Fenster des Betens

«Als Daniel erfuhr, dass der Erlass abgefasst worden war,
ging er in sein Haus.
Im Obergeschoss hatte er ein Fenster in Richtung Jerusalem.
Dreimal täglich kniete er dort nieder,
um seinen Gott zu preisen und seine Bitten vor ihn zu bringen.
So tat er es auch jetzt». (Daniel 6,10-11)

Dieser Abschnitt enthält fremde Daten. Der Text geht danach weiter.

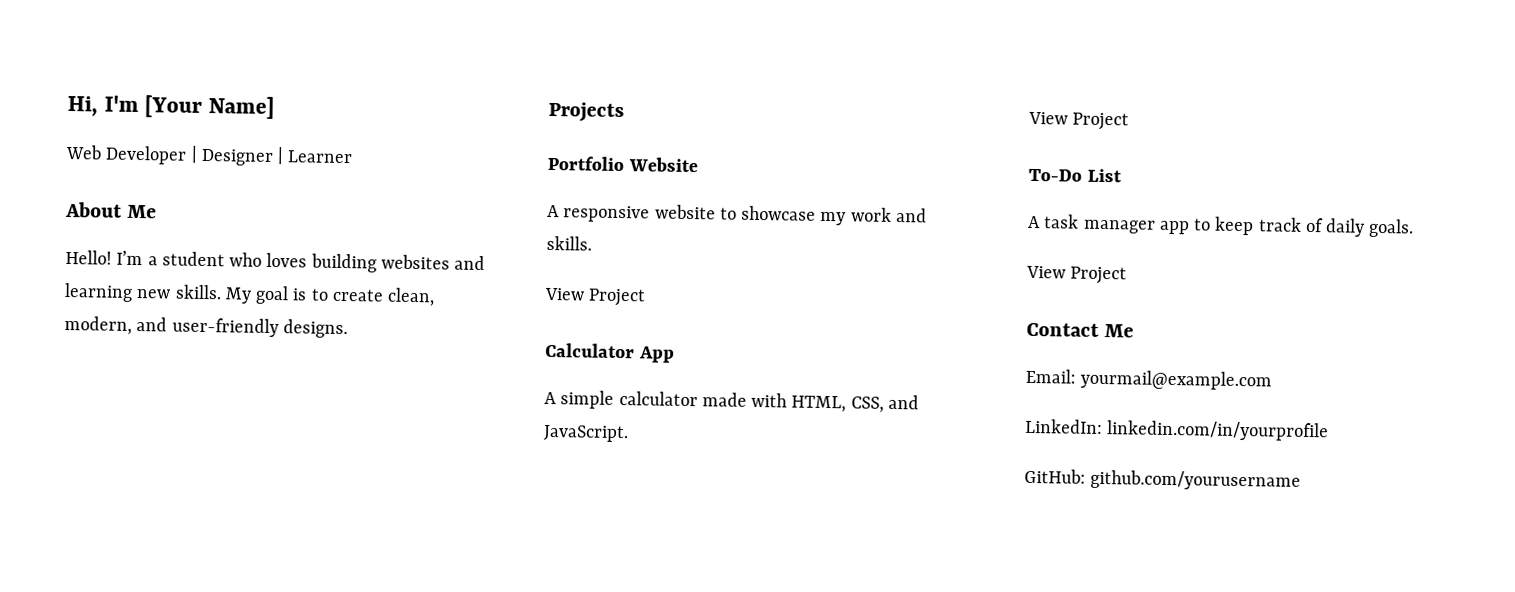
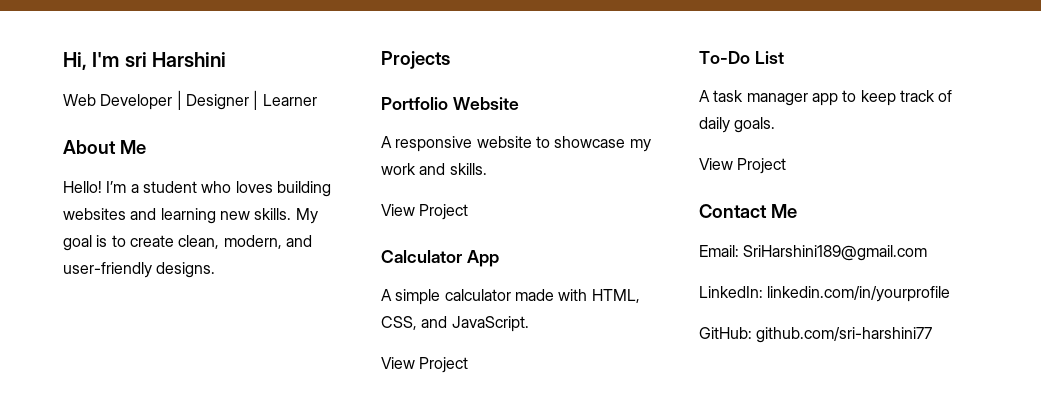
- Hi, I'm [Your Name]
+ Hi, I'm sri Harshini
- Email: yourmail@example.com
+ Email: SriHarshini189@gmail.com
- GitHub: github.com/yourusername
+ GitHub: github.com/sri-harshini77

Daniel, der biblische Prophet, sieht das Schreckliche kommen.
Sein Volk, seine Liebsten sind bedroht.
Seine Gefährten, seine Freunde. Alle.
Die tödliche Falle ist aufgestellt:
Wer nicht die fremden Götter verehrt,
verliert das Leben. Gnadenlos. Ohne Ausnahme!
Dem Einzigen und Wahren, dem Gott des Lebens,
dem Gott seines Volkes soll niemand mehr dienen.
Der Zwang gilt für alle und jeden.
Frauen, Männer, Kinder,
– alle müssen den Abgöttern der Zwingherren opfern.
Aussichtslos. Keine Chance. Unrettbar.
Gefahr. Unüberwindlich.

Daniel kennt keine gelenkige Lösung.
Er hat keinen schnellen Plan zur Befreiung.
Kein geschicktes Manöver, kein trickreicher Ausweg.
Doch er hat ein Fenster: Sein Jerusalem-Fenster.
Die Öffnung zum Heil, – da lebt seine Zuversicht.
Vielleicht bleibt nur ein Riss in der Wand des Bösen.
Nur ein schmaler Spalt, in der Mauer des Dunkel.
Doch mehr braucht die Hoffnung nicht.
Eine kleine Lücke im Machtpanzer nährt das Vertrauen.
Der Lichtblick, von dem der Widerstand lebt.
Wo immer ein Mensch sei, was immer er tue,
es braucht das Fenster namenloser Sehnsucht.

Das Fenster des Herzens, das Weite erschafft.
Das Fenster, das sich im Beten nur öffnet.

Michael Bangert

Bild: Detail aus einem Fresko mit Szenen aus dem Leben des Dominikaners Petrus Martyr. Predigerkirche Basel, Nordwand., Ende 14. Jahrhundert.